▶ Exercise prompt
Go through the lines below. Copy those with "subtotal".
----------------------------------------
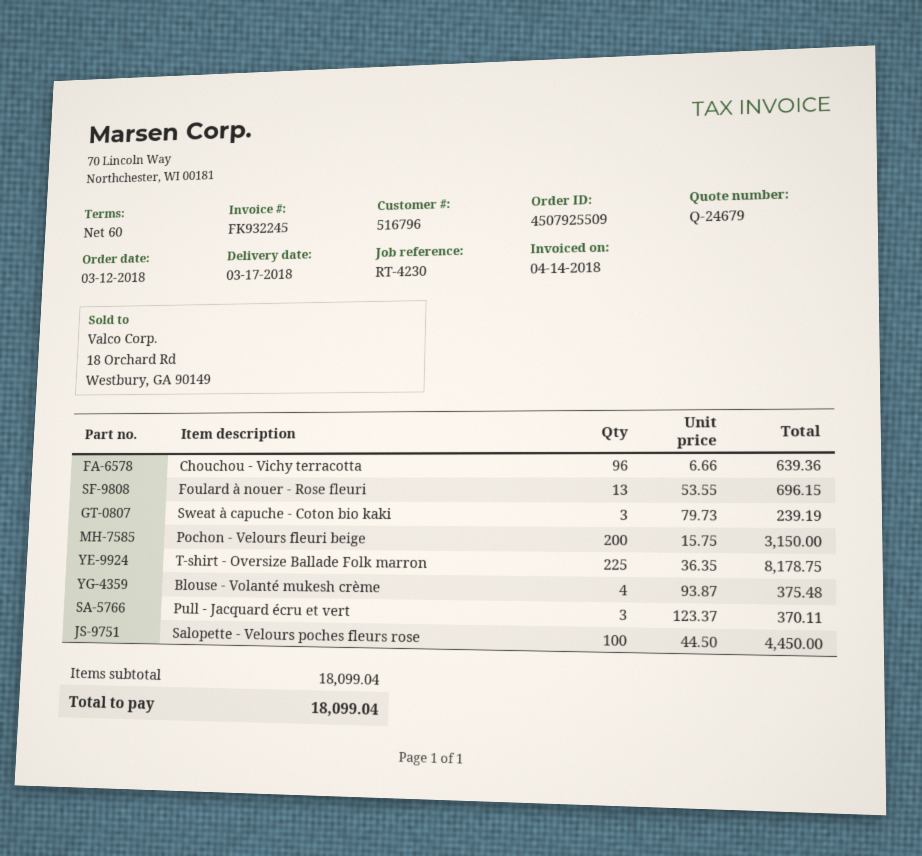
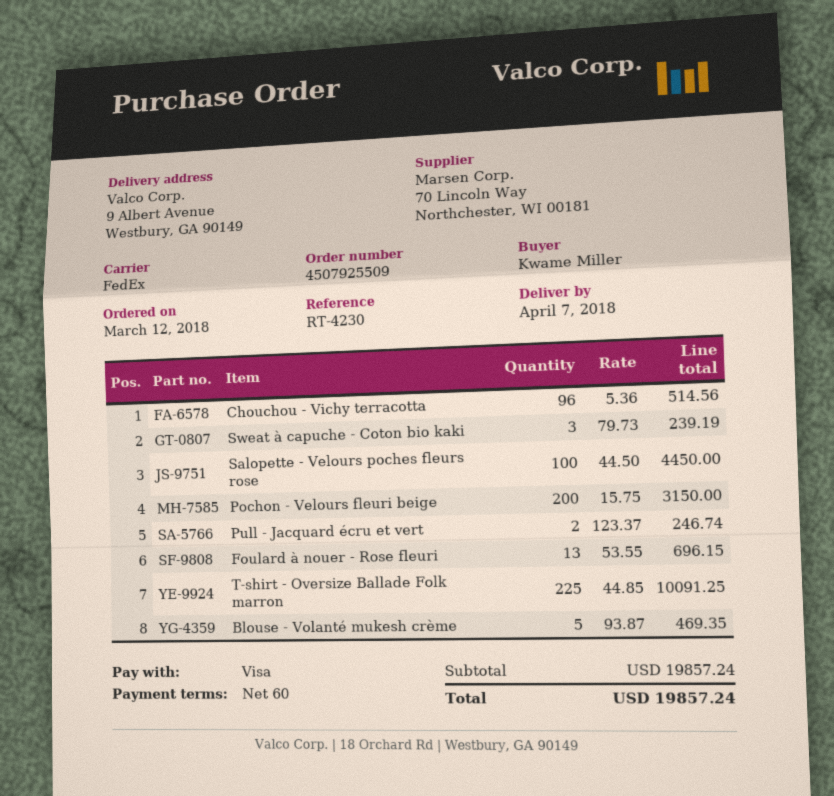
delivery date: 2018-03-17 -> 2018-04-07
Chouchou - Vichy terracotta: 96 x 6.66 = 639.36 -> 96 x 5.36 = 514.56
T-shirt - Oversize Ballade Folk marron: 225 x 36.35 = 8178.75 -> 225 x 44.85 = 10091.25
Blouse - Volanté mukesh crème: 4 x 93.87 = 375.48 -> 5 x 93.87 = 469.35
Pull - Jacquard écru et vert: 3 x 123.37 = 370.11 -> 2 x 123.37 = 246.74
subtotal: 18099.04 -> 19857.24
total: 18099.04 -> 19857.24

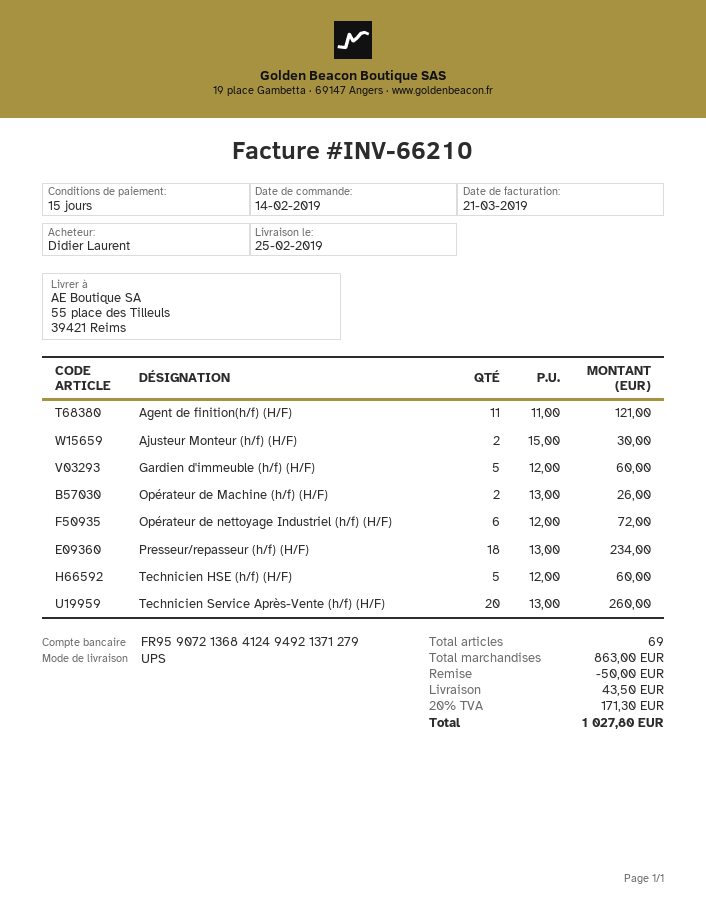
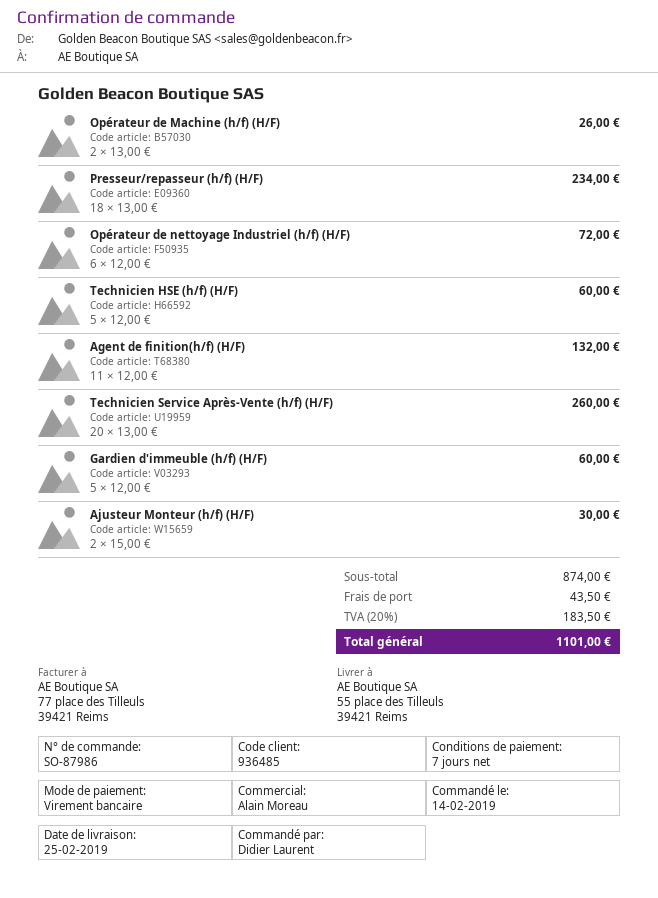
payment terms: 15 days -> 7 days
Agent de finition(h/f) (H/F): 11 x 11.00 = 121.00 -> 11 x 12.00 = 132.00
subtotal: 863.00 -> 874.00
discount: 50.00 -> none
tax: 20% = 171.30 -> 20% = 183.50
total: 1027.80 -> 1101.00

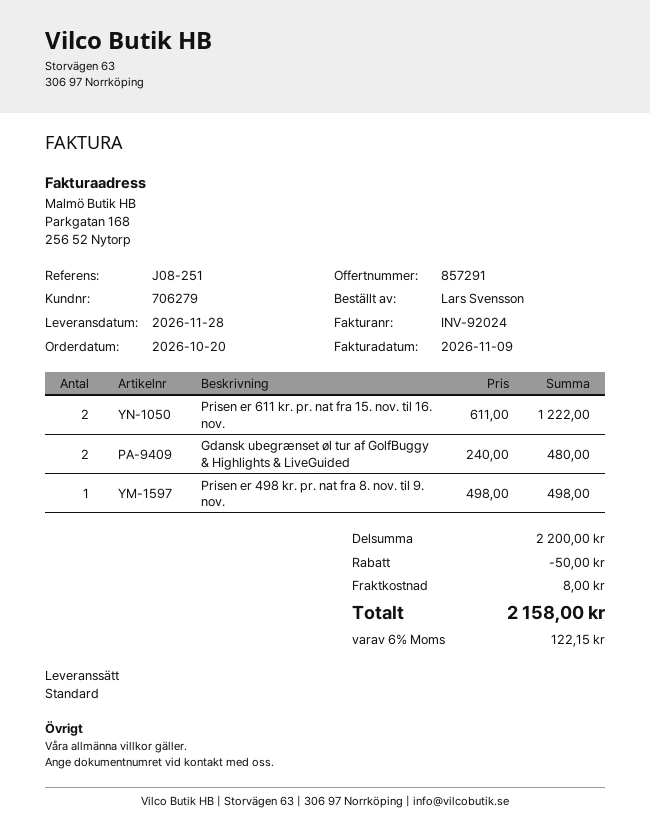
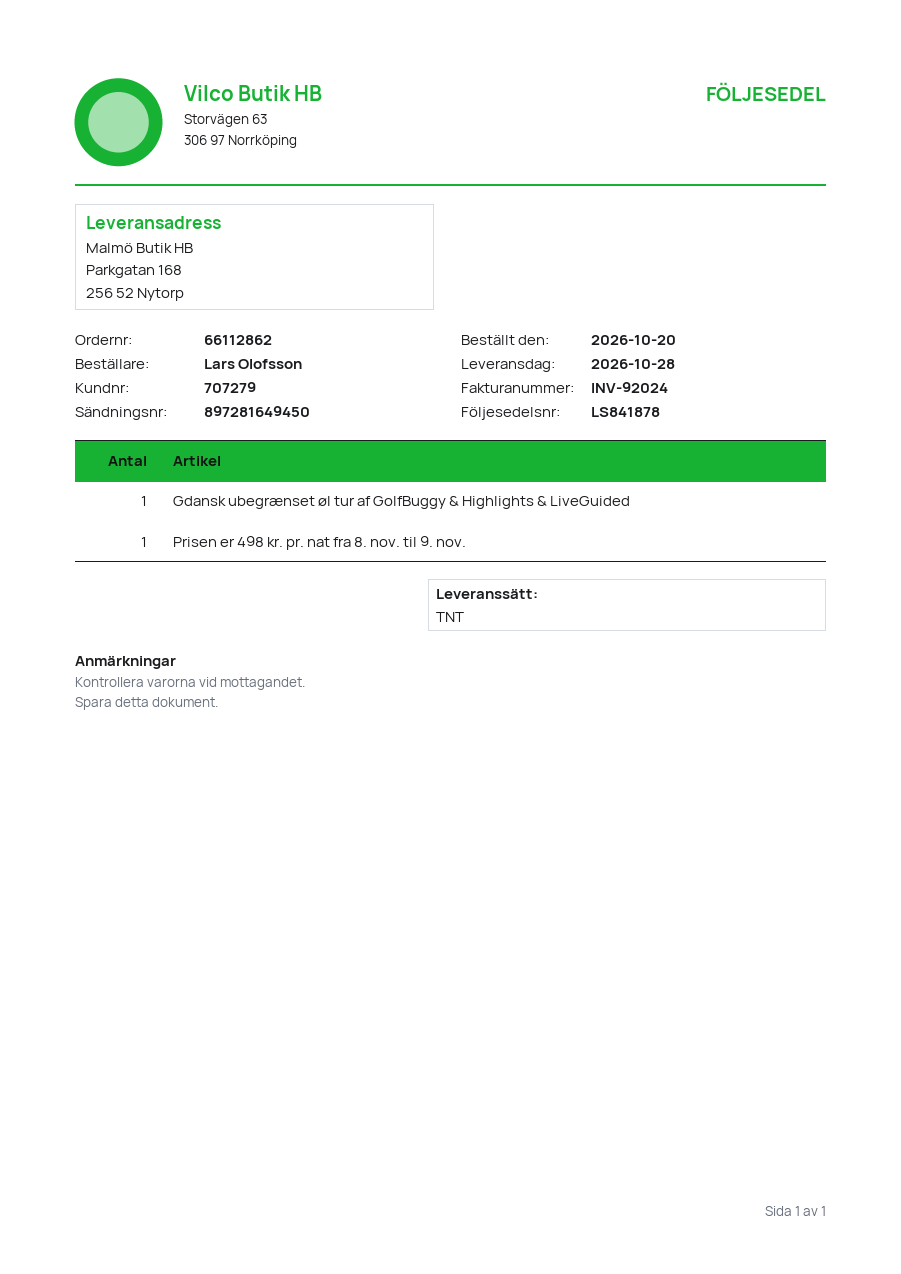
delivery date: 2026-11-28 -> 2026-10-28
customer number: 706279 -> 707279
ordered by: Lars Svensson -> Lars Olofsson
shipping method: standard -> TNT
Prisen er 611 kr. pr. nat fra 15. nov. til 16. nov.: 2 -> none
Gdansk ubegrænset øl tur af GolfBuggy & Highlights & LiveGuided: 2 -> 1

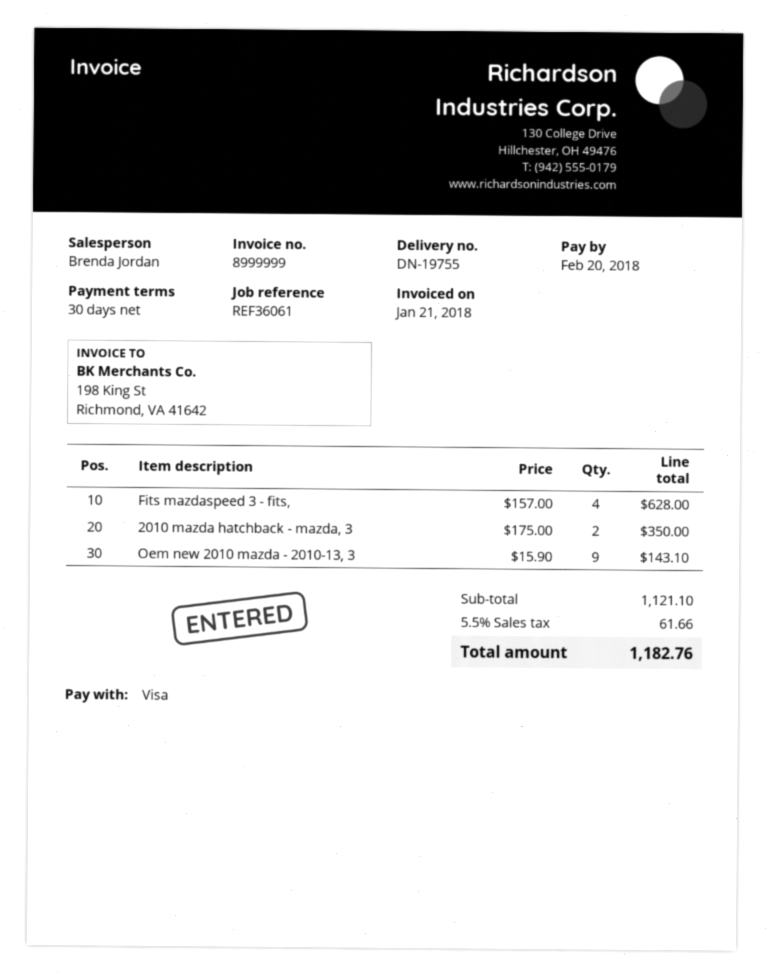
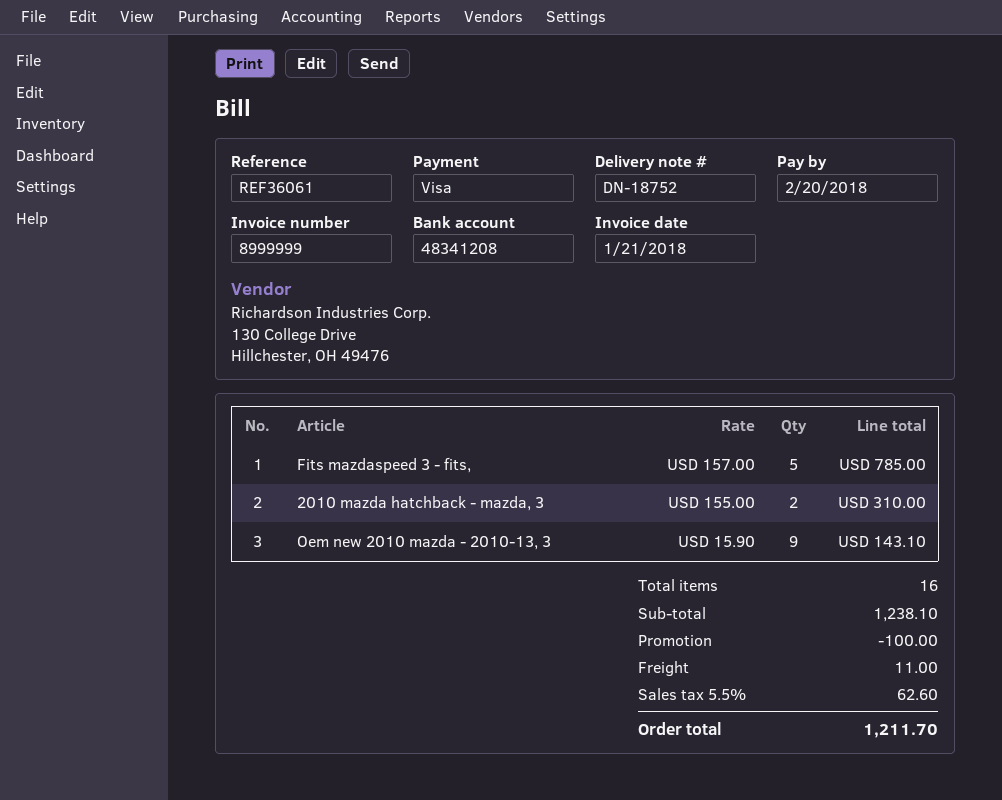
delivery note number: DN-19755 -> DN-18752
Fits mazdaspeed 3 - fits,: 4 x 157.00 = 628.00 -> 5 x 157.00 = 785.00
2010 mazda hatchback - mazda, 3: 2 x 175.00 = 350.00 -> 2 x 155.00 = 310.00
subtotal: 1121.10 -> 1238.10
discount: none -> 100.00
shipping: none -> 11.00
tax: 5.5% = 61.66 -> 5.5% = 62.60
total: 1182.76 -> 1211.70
----------------------------------------
▶ Answer for the task
subtotal: 18099.04 -> 19857.24
subtotal: 863.00 -> 874.00
subtotal: 1121.10 -> 1238.10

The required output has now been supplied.